34 – UN DARDO MI TRAFISSE IL
CUORE
Il dì 24, notte del santo Natale, mi trattenni
otto ore continue in orazioni, due ore prima della santa Comunione, cioè dalle
ore sei fino alle ore otto italiane, le passai in sommo raccoglimento e in un
gaudio, in una letizia intima, che rendeva al mio cuore pace, tranquillità,
amore. Nel tempo che stavo così sopita, il mio amoroso Signore mi si fece
vedere sotto la forma di vago bambino con crudo dardo in mano, mirandomi con
sommo amore mi colpì il cuore.
Oh, come in un momento si accese di santo amore il povero mio cuore! Quando
mi credevo di possedere l’amante, mi trovo affatto priva dell’unico mio bene.
Pieno di affanno il cuore, con lacrime e sospiri, mi misi ad ogni intorno a
ricercare il mio bene. Dicevo, piena di santo affetto: «Mio Dio, dove ne
andasti? Mio Dio, chi mi ferì? Oh, crudo, oh dolce strale, tu mi feristi il
cuore, dolor sopra dolore tu mi fai soffrir. Amico mio carissimo, diletto del
mio cuore, dolcissimo Gesù, perché ferirmi dunque se poi fuggir vuoi tu? Oh
pena crudelissima, perché non mi fai morire?».
Così si andava querelando la povera anima mia con il suo Signore. Oh quante
pene mi costò la sua sottrazione. In un momento priva restò la povera anima mia
del suo Dio; pena crudelissima che rassomigliar si può al purgatorio, o, per
dir meglio, ad un inferno, quanto mai mi fece piangere il mio Signore in quella
santa notte del suo Natale. Cinque ore mi tenne in pene gravissime, perché
credevo che mi avesse abbandonata; finalmente dalla gran pena mi mancò lo
spirito e restai vittima del dolore.
In mezzo al grave dolore si sopì lo spirito, e mi parve di trovarmi in una
aperta campagna, dove vidi un monte altissimo, alla sommità di questo vidi
l’amato mio Gesù, tutto circondato di luce, sotto l’immagine di leggiadro
bambinello; m’invitava a salire quel ripidissimo monte; era con lui Maria
santissima, con il castissimo suo sposo Giuseppe, ma non già abietti, come un
giorno si degnarono di abitare in questo mondo per nostro amore, ma li vedevo
belli, gloriosi, circondati da immensa luce. La bellezza, la vaghezza di quel
caro Bambinello non è possibile descriversi; pieno di amore a me rivolto
m’invitava a salire quel ripidissimo monte, ma la povera anima mia, confessando
la sua debolezza, si conosceva affatto incapace di salire tanto alto.
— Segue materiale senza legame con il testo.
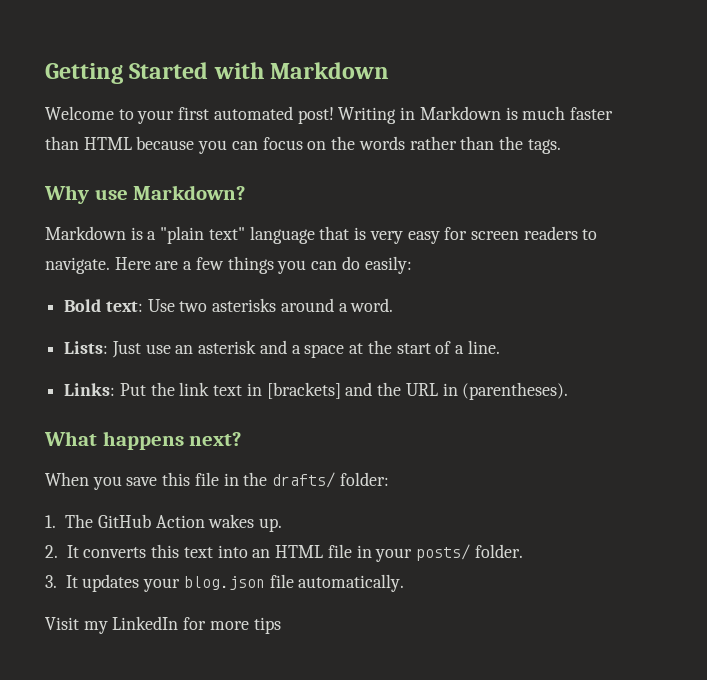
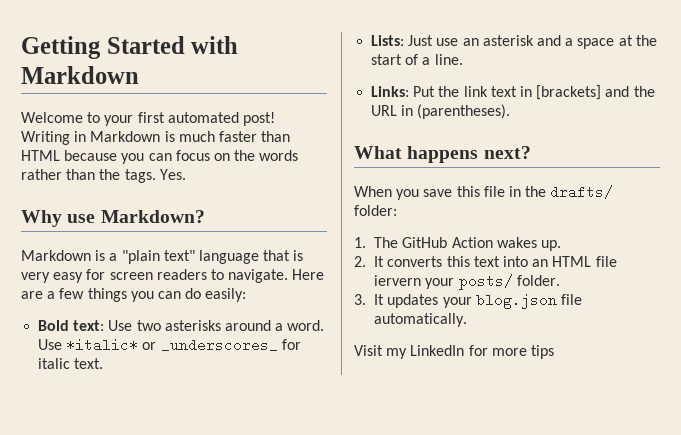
+ Yes.
+ Use *italic* or _underscores_ for italic text.
- 2. It converts this text into an HTML file in your posts/ folder.
+ 2. It converts this text into an HTML file iervern your posts/ folder.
Mi misi a piangere dirottamente, e tra lacrime e sospiri pregavo
incessantemente, perché si fosse degnato darmi tanta grazia di ascendere fino
alla sommità di quel monte, per così potermi avvicinare a lui.
Alle replicate preghiere si degnò compiacermi, da forza superiore fu
sopraffatto il mio spirito, e con sommo coraggio potei camminare in mezzo a
molti disastri e salire l’alto monte.
Il povero mio spirito rapidamente si slanciò verso l’amato suo bene, che
amorosamente con le braccia aperte si degnò ricevermi, e dolcemente mi strinse
al suo cuore.
Oh qual contento provò il mio spirito! Tutto tutto si disfaceva di amore in
lacrime di dolcezza e di gaudio inenarrabile.